*What to produce*
Below are entries; repeat exactly, and nothing else, the lines from the one holding "background: #b91c1c ->" through the one holding "none -> <div><div>전년", inclusive. Leave the pictures out.

*Material to process*
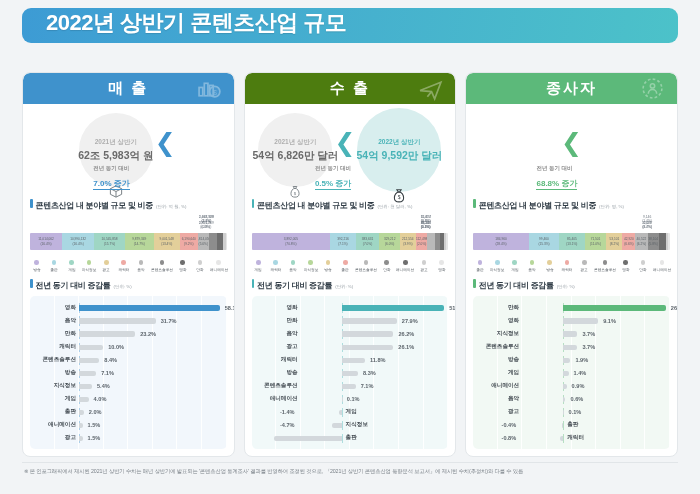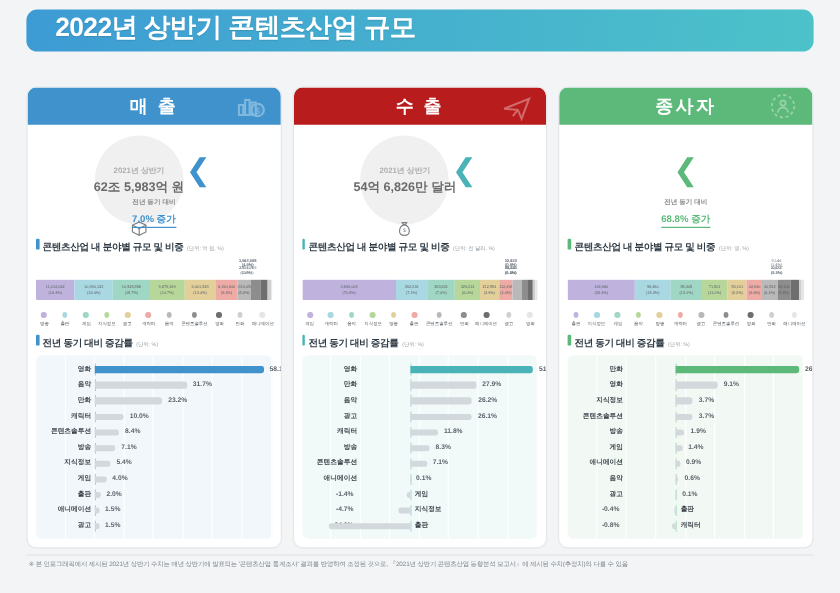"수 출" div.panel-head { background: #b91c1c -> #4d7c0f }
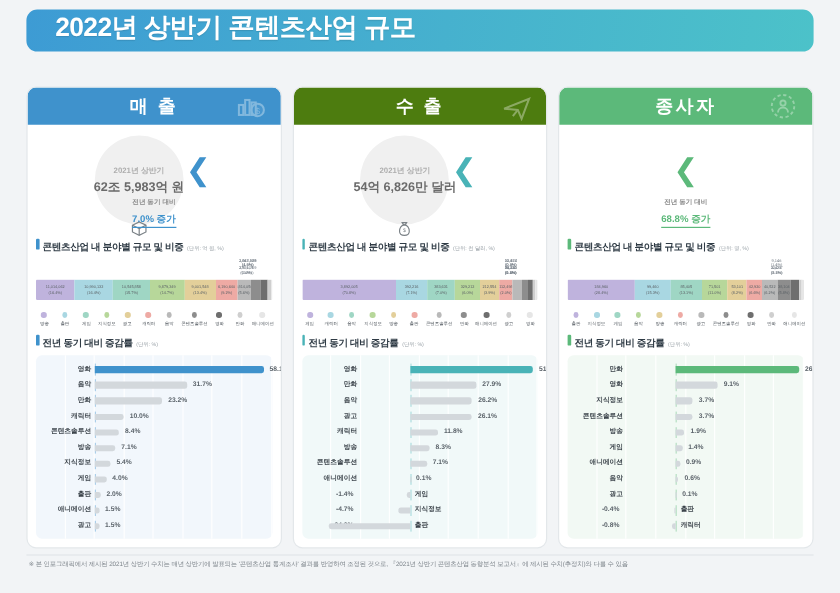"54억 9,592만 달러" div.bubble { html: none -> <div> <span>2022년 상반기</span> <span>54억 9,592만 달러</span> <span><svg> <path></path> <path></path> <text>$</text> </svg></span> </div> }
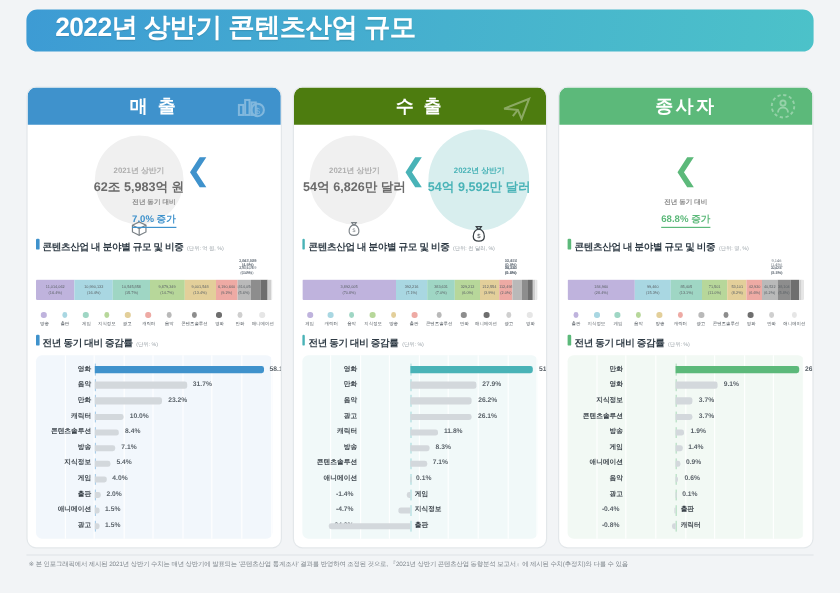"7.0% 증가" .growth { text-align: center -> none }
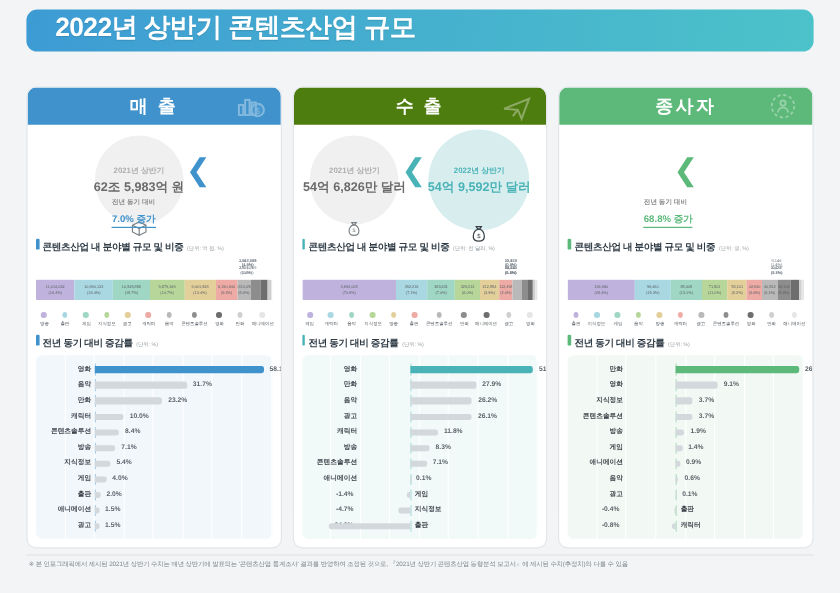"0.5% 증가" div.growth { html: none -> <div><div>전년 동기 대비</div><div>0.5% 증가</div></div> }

--

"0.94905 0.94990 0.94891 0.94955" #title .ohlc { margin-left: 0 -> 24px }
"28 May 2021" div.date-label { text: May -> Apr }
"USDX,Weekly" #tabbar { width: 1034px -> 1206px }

==

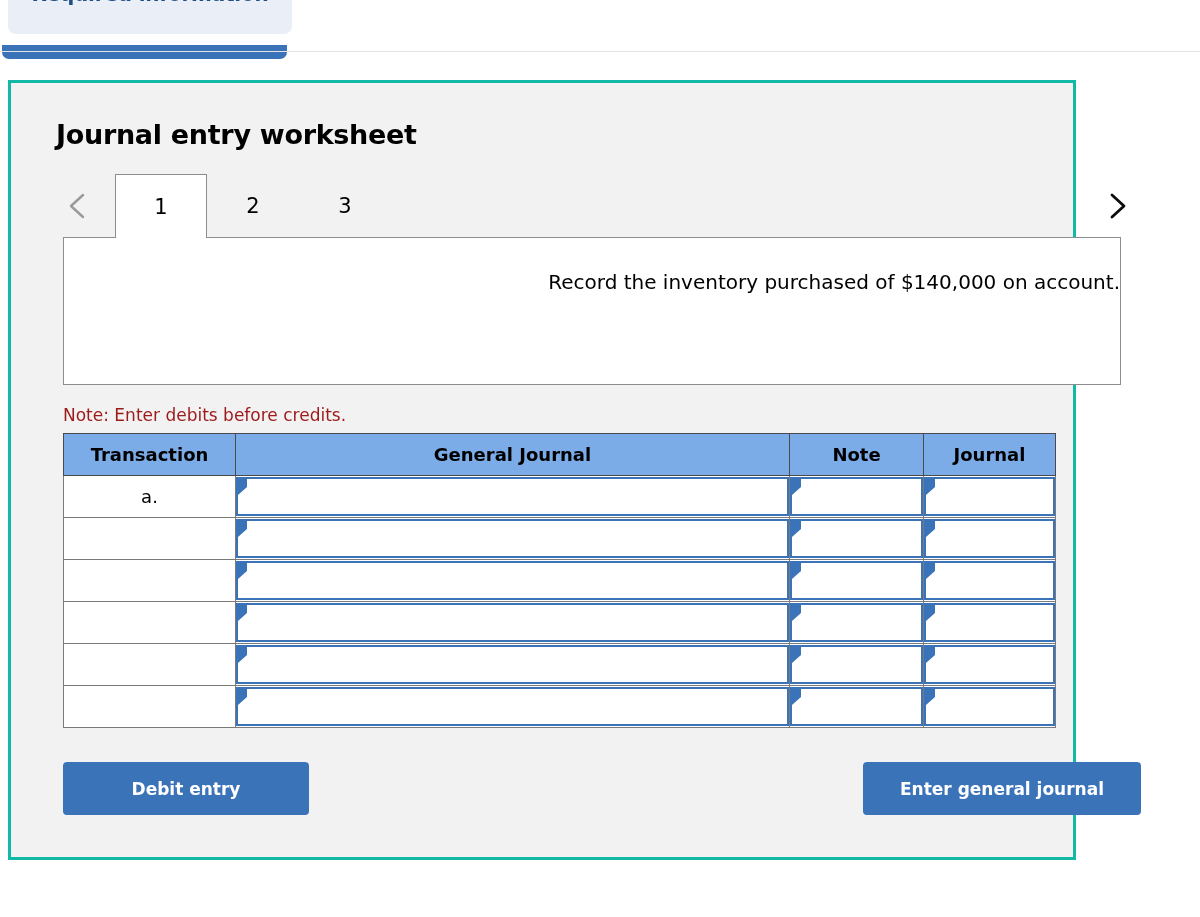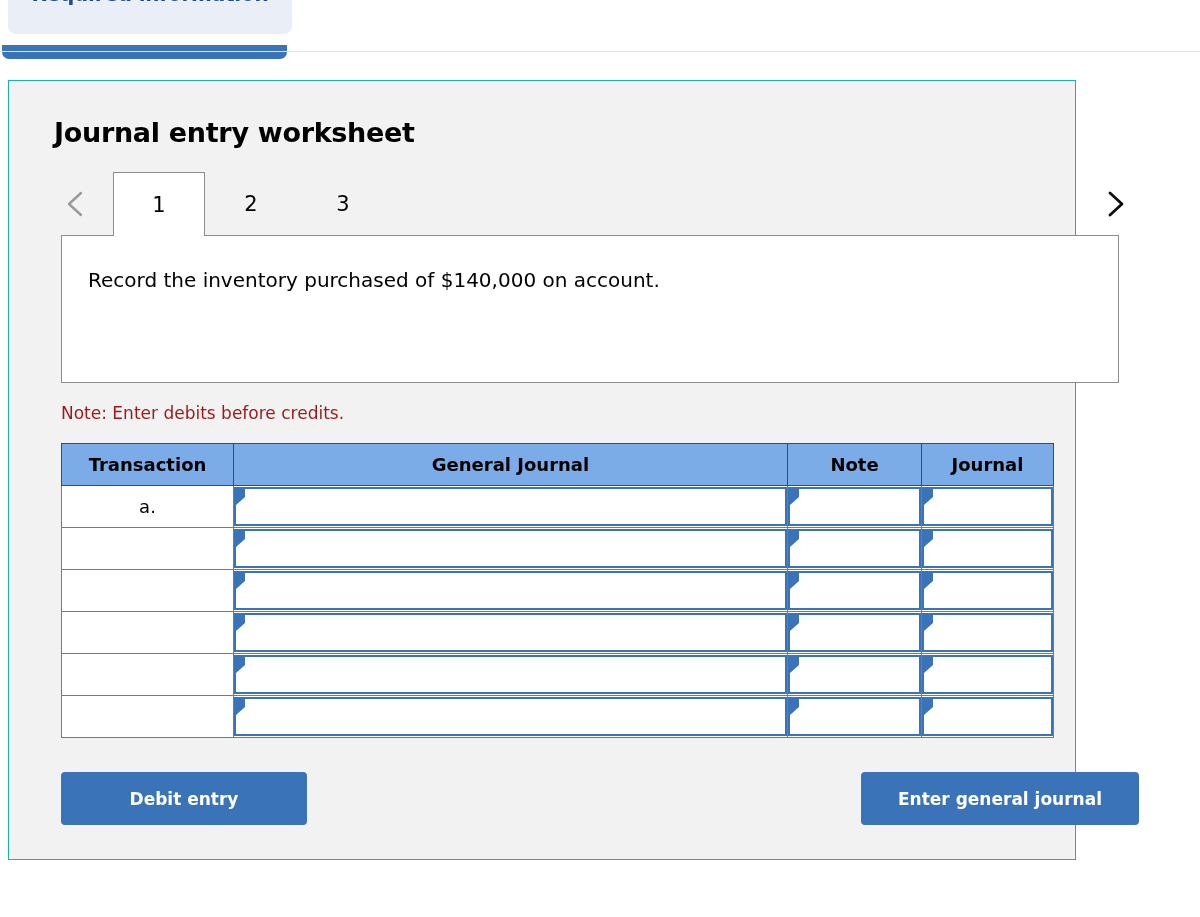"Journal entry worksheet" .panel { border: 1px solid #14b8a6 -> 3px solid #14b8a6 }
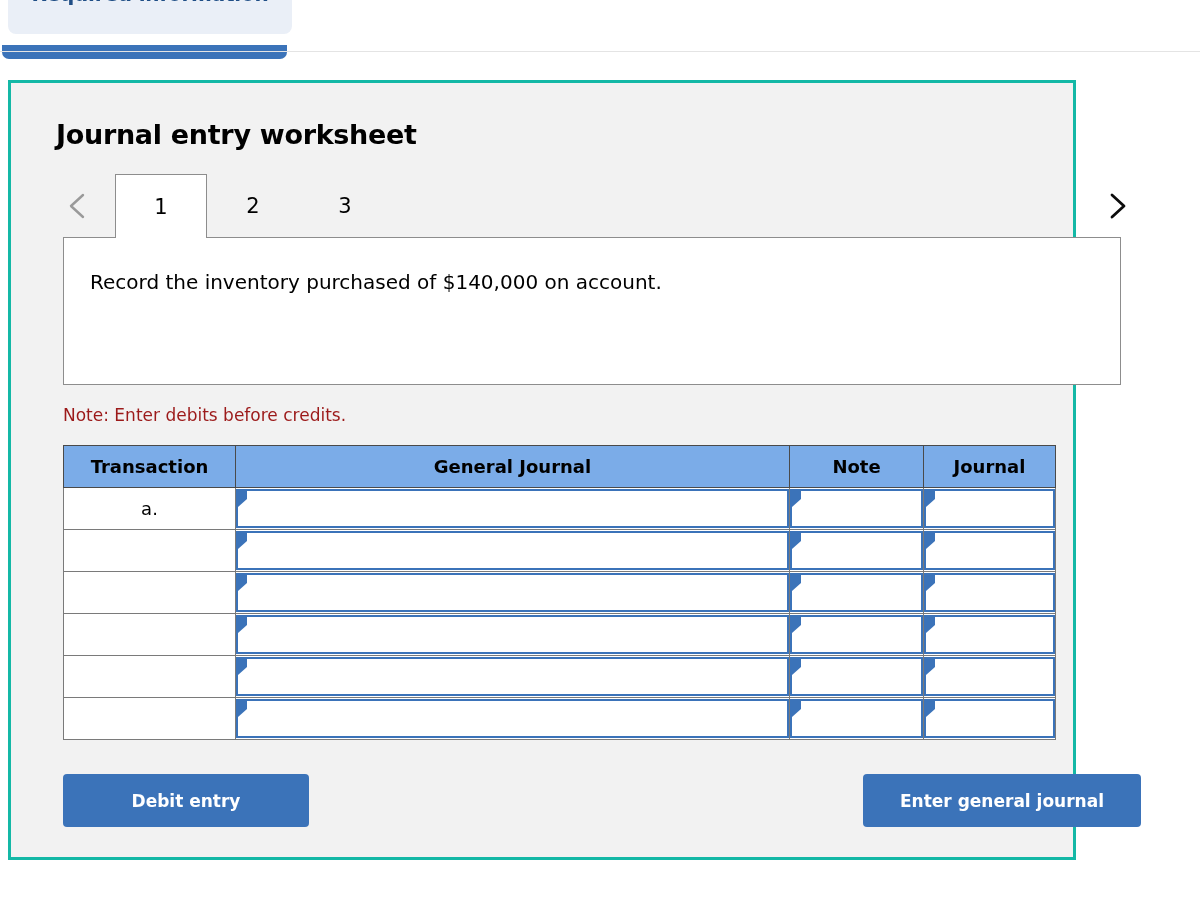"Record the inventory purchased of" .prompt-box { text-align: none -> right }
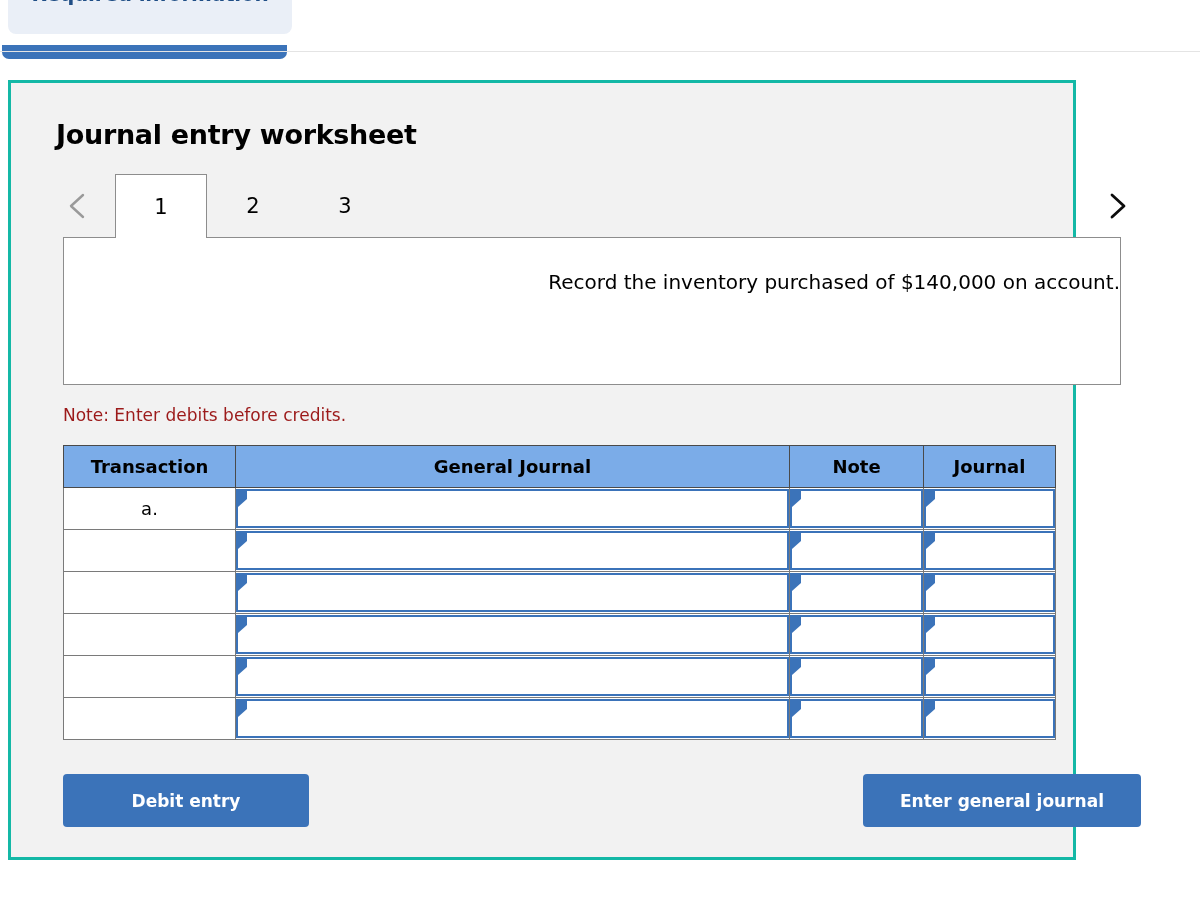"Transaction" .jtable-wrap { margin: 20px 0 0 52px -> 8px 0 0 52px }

*Response to the exercise*
"수 출" div.panel-head { background: #b91c1c -> #4d7c0f }
"54억 9,592만 달러" div.bubble { html: none -> <div> <span>2022년 상반기</span> <span>54억 9,592만 달러</span> <span><svg> <path></path> <path></path> <text>$</text> </svg></span> </div> }
"7.0% 증가" .growth { text-align: center -> none }
"0.5% 증가" div.growth { html: none -> <div><div>전년 동기 대비</div><div>0.5% 증가</div></div> }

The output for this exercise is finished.